- Born: November 14, 1949 (age 76)
- Occupations: Television director and producer
- Years active: 1977–2014

= Kim Friedman =

American television director and producer

Kim Friedman (born November 14, 1949) is an American television director and producer.

Friedman's TV career began by directing 70 episodes of the sitcom, Mary Hartman, Mary Hartman for Norman Lear. She then moved on to directing the pilot for and episodes of Square Pegs, followed by episodes of L.A. Law, The Love Boat, Dynasty, A Different World, Head of the Class, Beverly Hills, 90210, Babylon 5, the Star Trek series, Deep Space Nine, Voyager, Lizzie McGuire and more.

She also directed the ABC movie Before and After.

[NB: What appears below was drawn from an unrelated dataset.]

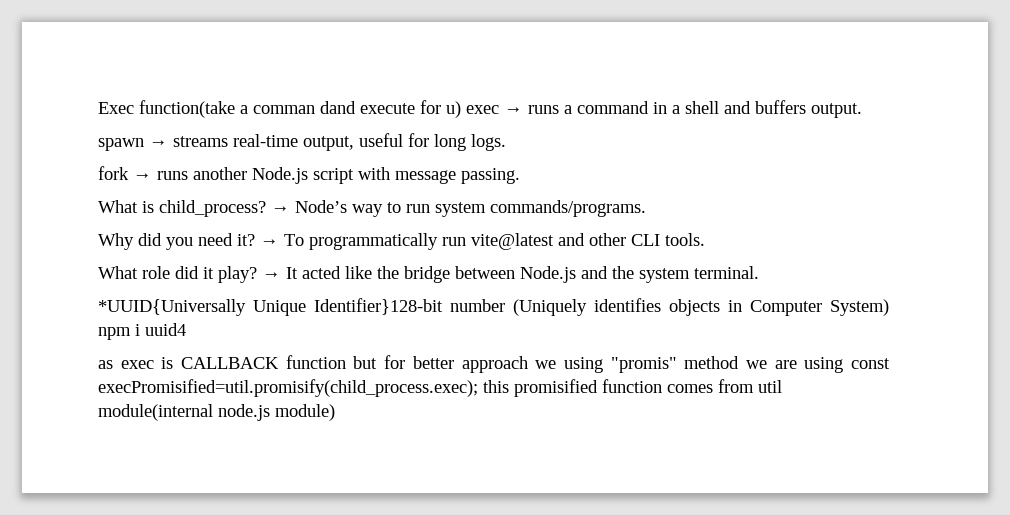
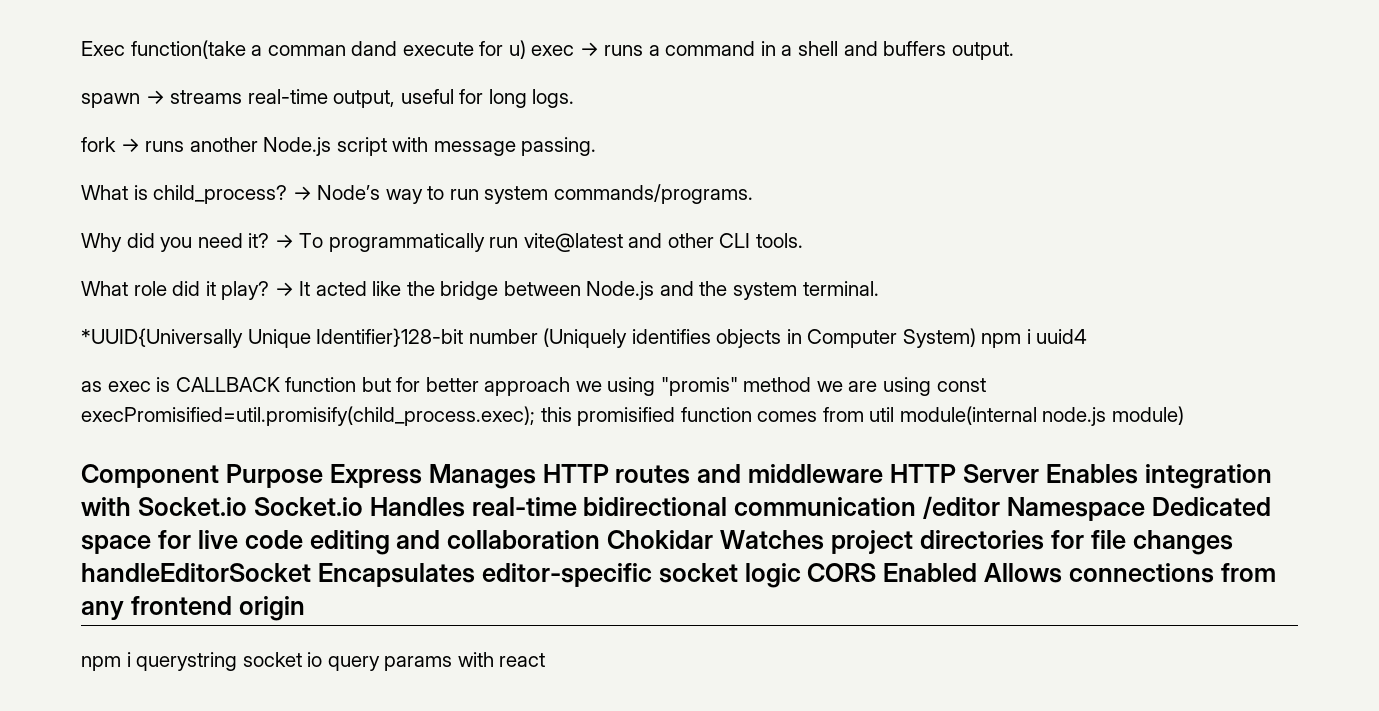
+ Component Purpose Express Manages HTTP routes and middleware HTTP Server Enables integration with Socket.io Socket.io Handles real-time bidirectional communication /editor Namespace Dedicated space for live code editing and collaboration Chokidar Watches project directories for file changes handleEditorSocket Encapsulates editor-specific socket logic CORS Enabled Allows connections from any frontend origin
+ npm i querystring socket io query params with react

In 1988, Friedman was nominated for Primetime Emmy Award directing L.A. Law episode, "Handroll Express".

Along with her TV career, Kim directed theatre: including at Joe Papp's The Public Theater, New York Shakespeare Festival, and at the Tiffany Theater in Los Angeles. Friedman has also directed theater in London, as well as producing and directing the docu series The Real Normal and Here Comes the Dress.

==CrazyJewishMom==

In late 2014, Friedman's daughter Kate began using Instagram to document the "crazy" text messages that she receives from her mother on a daily basis. The account has since garnered more than 800,000 followers, and has received attention from many media outlets, including ABC News, BuzzFeed, and Yahoo.

She is Jewish, and she and her daughter Kate Friedman visited Israel on a Birthright Israel trip.